THE HOOTEN HALLERS
Columbia, Missouri trio The Hooten Hallers are a high-energy blues, rock, and soul band known for hard-traveling and wild live shows, with a seemingly endless tour schedule. The myriad of influences in their music range from pre-war blues to rock’n’roll to honky tonk and a hint of jazz, with a thematic penchant for the strange and the unexplained. In the same vein, the Hooten Hallers’ music isn’t quite Americana and it’s not quite punk, but a bit of both, fused together in a drunken tangle. Their live shows take the listener on a seamless ride from unapologetically raucous blues on the lap steel and bass sax, to a sweet three part harmony country ballad, to a romping dance number.
The Hooten Hallers’ new self-titled album, out April 21, 2017 on Big Muddy Records, is the culmination of their experiences from 10 years of performing and traveling together. They’ve injected the album with the stories and characters they’ve been meeting on the road all this time. Produced by Johnny Walker (Soledad Brothers, All Seeing Eyes) and Kristo Baricevic (Big Muddy Records), the Hooten Hallers’ latest effort showcases their evolution as musicians and songwriters. It garnered attention by Noisey – “This album rules”; Rock’N’Reel (UK) – “This is a band that really understands and exudes the history of rock and roll”; Impose Magazine – “another stunner of a music collection”; New Releases Now – “one of the most dynamic live shows around”; AXS – “This album is sheer madness in the best way”; Ground Sounds – “gritty, groovy, and bluesy”; No Depression – “evokes images of Tom Waits tending to a trotline at Lake of the Ozarks”, amongst others.
John Randall’s demonically-tinged vocals and blues-inspired, manic guitar, and Andy Rehm’s screaming falsetto vocals and steady, pounding drum beat keep the band focused on their unique blend of deep blues and country punk. Kellie Everett brings the power with the deep rumble of her baritone and bass saxophones. When The Hooten Hallers come to town, you know it’s gonna be a party!
Veterans of the Chicago punk music scene, these musicians seamlessly cross genres. To see the Siderunners live is a lesson in grit, determination, and above all stamina. With a healthy respect for tradition, this unconventional lineup remembers what was best about music, and the kind of music that has endured over the years.
WILLY TEA TAYLOR
Willy Tea Taylor is a father, brother, and son. His remarkable ability to sing about profound subjects in a simple way makes his songs a great place to lose yourself. Much of that comes from his upbringing.
Willy grew up surrounded by rolling hills and horses in the small town of Oakdale, California. Known as the “Cowboy Capital of the World” for breeding so many world champion rodeo cowboys, Oakdale is still Willy’s home and the setting for many of his songs.
Despite coming from a long line of cattlemen – his grandfather Walt was one of the most respected of his generation – Willy’s first love was baseball.
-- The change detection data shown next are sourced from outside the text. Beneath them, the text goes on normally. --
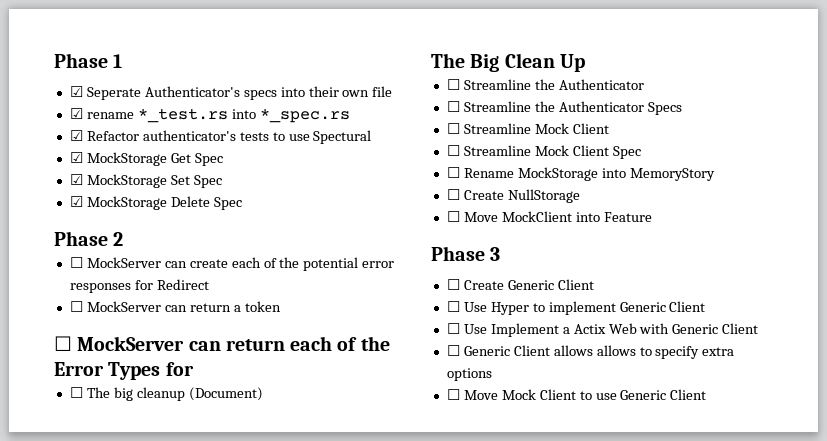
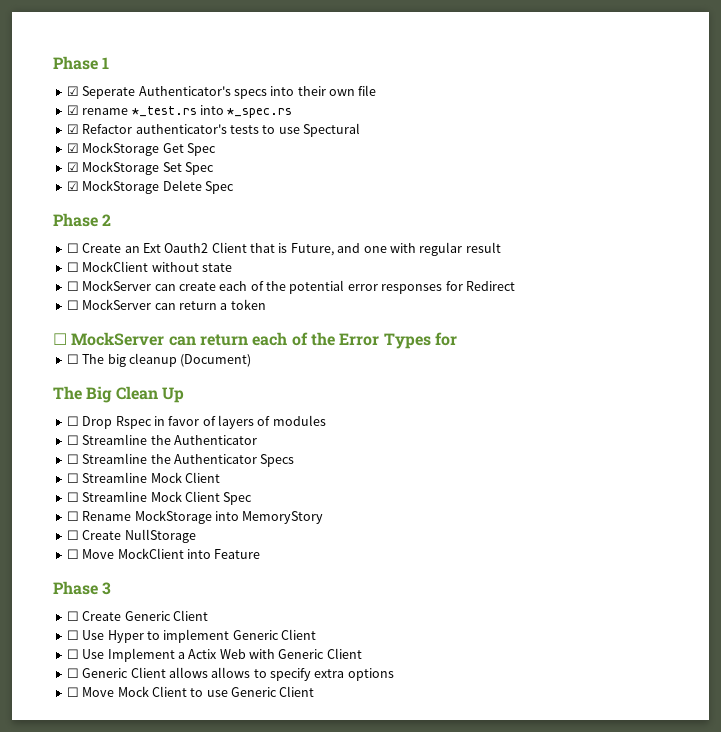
(124, 239) none -> [66,242,501,256] [66,261,232,272] // ☐ Create an Ext Oauth2 Client that is Future, and one with regular result // ☐ MockClient without state
(585, 63) none -> [66,415,326,429] // ☐ Drop Rspec in favor of layers of modules

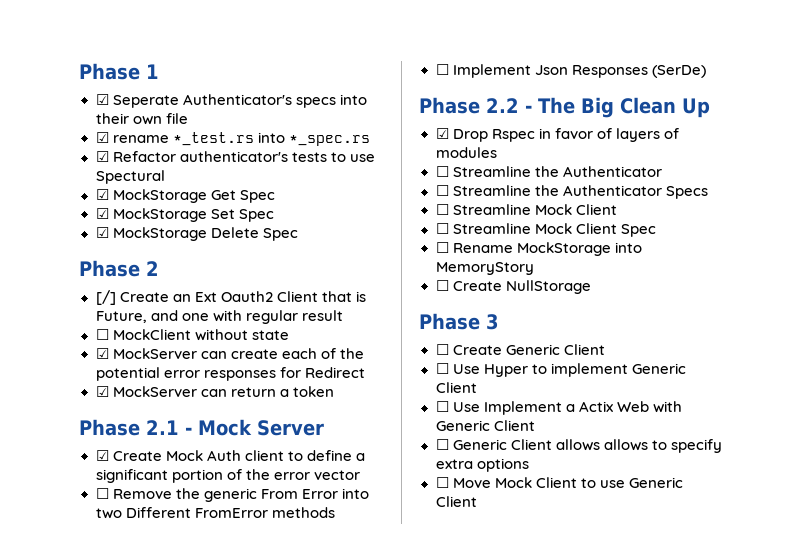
[66,243,79,253] ☐ -> [95,290,116,305] [/]
[66,281,79,291] ☐ -> [95,348,109,359] ☑
[66,300,79,310] ☐ -> [95,386,109,397] ☑
[53,332,457,349] [66,353,252,367] ☐ MockServer can return each of the Error Types for // ☐ The big cleanup (Document) // -> [79,419,324,436] [95,450,365,461] [95,469,360,483] [95,488,369,502] [95,507,335,519] [435,64,706,78] [419,97,532,114] Phase 2.1 - Mock Server // ☑ Create Mock Auth client to define a significant portion of the error vector // ☐ Remove the generic From Error into two Different FromError methods // ☐ Implement Json Responses (SerDe) // Phase 2.2 -
[66,416,79,426] ☐ -> [435,128,449,139] ☑
[66,548,261,559] // ☐ Move MockClient into Feature -> (591, 287) none

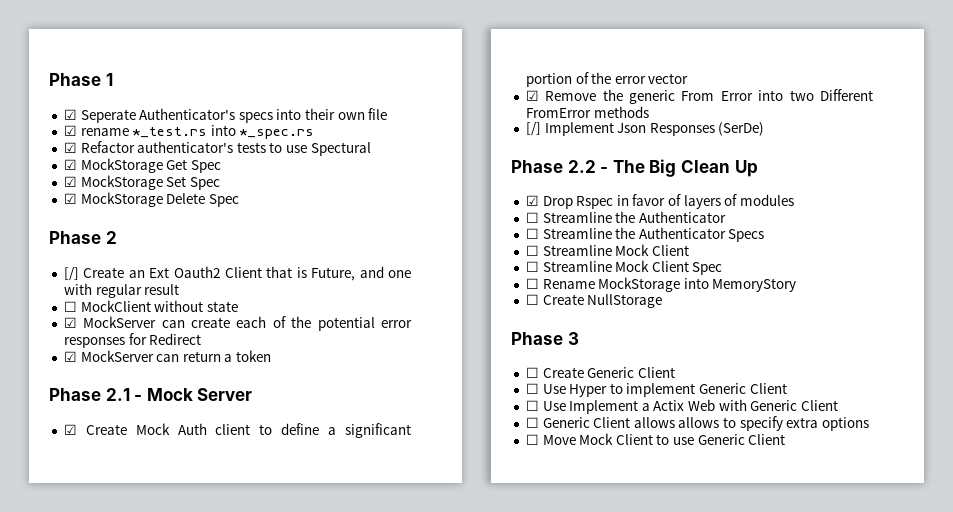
[95,488,109,499] ☐ -> [525,90,539,101] ☑
[435,64,449,75] ☐ -> [525,122,541,136] [/]

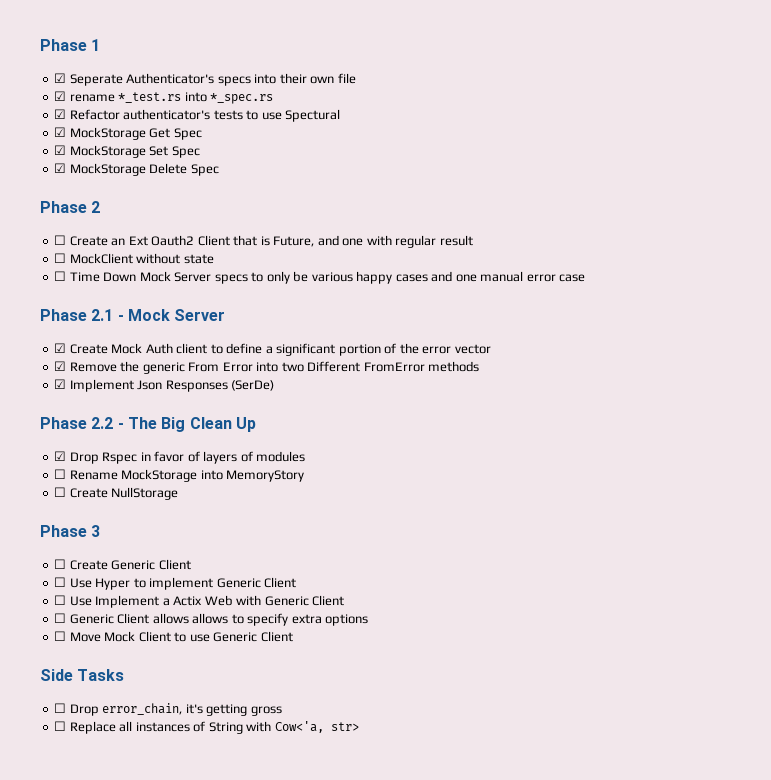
[63,267,79,281] [/] -> [54,235,67,245] ☐
[63,316,412,331] [63,333,202,348] [63,350,272,362] ☑ MockServer can create each of the potential error responses for Redirect // ☑ MockServer can return a token -> [54,271,586,284] ☐ Time Down Mock Server specs to only be various happy cases and one manual error case
[525,122,541,136] [/] -> [54,379,67,389] ☑
[525,211,726,223] [525,227,765,242] [525,244,689,256] [525,260,723,275] // ☐ Streamline the Authenticator // ☐ Streamline the Authenticator Specs // ☐ Streamline Mock Client // ☐ Streamline Mock Client Spec -> (306, 456) none
(786, 439) none -> [40,669,125,681] [54,703,282,716] [54,721,359,734] // Side Tasks // ☐ Drop error_chain, it's getting gross // ☐ Replace all instances of String with Cow<'a, str>

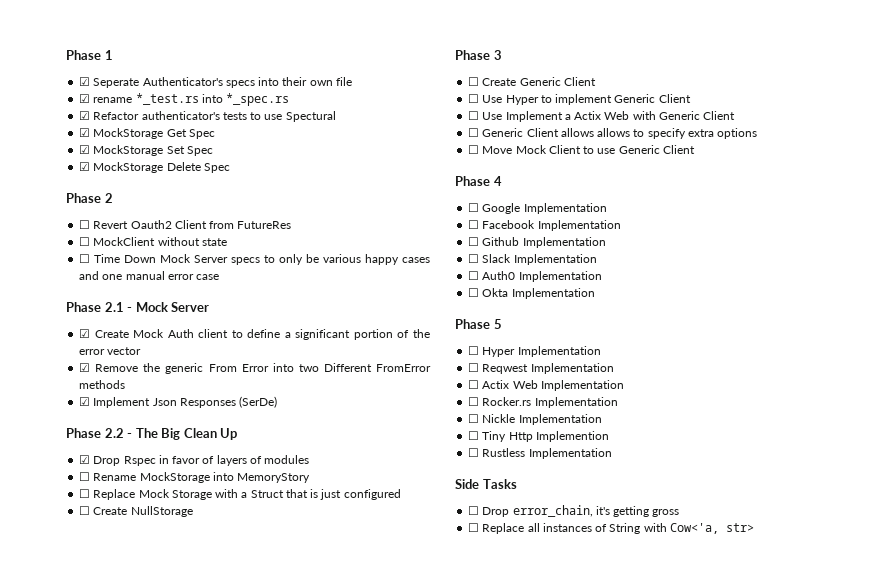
[69,235,473,248] Create an Ext Oauth2 Client that is Future, and one with regular result -> [93,220,292,229] Revert Oauth2 Client from FutureRes
(305, 476) none -> [79,489,401,500] // ☐ Replace Mock Storage with a Struct that is just configured
(293, 636) none -> [455,176,502,186] [468,203,607,214] [468,220,621,231] [468,237,606,248] [468,254,597,265] [468,271,602,282] [468,288,595,299] [455,319,502,329] [468,346,601,357] [468,363,614,374] [468,380,624,391] [468,397,618,408] [468,414,602,425] [468,431,609,442] [468,448,612,459] // Phase 4 // ☐ Google Implementation // ☐ Facebook Implementation // ☐ Github Implementation // ☐ Slack Implementation // ☐ Auth0 Implementation // ☐ Okta Implementation // Phase 5 // ☐ Hyper Implementation // ☐ Reqwest Implementation // ☐ Actix Web Implementation // ☐ Rocker.rs Implementation // ☐ Nickle Implementation // ☐ Tiny Http Implemention // ☐ Rustless Implementation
As a catcher, he had a gift for the nuances of calling a game from behind the plate. When a knee injury ended his ability to catch, Willy turned his attention to music.
At the age of 18, a discerning and intimate set by Greg Brown at the Strawberry Music Festival inspired Willy to pursue life as a folk singer. Strawberry would play an integral role in Willy’s development as a musician, going from spectator to stagehand, to performer. He made his main stage debut with his band the Good Luck Thrift Store Outfit at the 2009 festival. In 2015, Willy made his solo debut on the main stage. Willy has charmed fans at some of the best festivals in the country.
Willy calls John Hartford, Roscoe Holcomb, Bob Dylan, KISS, Weird Al Yankovic and Willie Nelson his biggest influences, but is always quick to advocate for his favorite contemporary songwriters which include Tom VandenAvond, Nathan Moore, and his Good Luck partner in crime, Chris Doud. He and VandenAvond have travelled the country together on a series of tours they call “Searchin’ for Guy Clark’s Kitchen” where each evening’s show is just a precursor to an endless quest for the kind of serene late night scene depicted in the cult classic documentary Heartworn Highways.
On his new release Knuckleball Prime, Willy received support from greats like Benmont Tench (Tom Petty & the Heartbreakers), Greg Leisz (Bruce Springsteen, Eric Clapton), and Gabe Witcher and Noam Pikelny of the Punch Brothers. Of the album’s title, Taylor says “most baseball players peak in their twenties, but knuckleball pitchers tend to blossom in their late thirties and early forties. I’m staring down my knuckleball prime.”
Led by producer Michael Witcher, the songs on Knuckleball Prime are arranged and accompanied magnificently by a first rate team of musicians and engineers. If you’re a fan of well-written lyrics, alluring melodies, and a voice that ties them together with emotion as deep as the artist’s own roots, you’ll savor Knuckleball Prime, and just about anything else Willy Tea Taylor has ever done.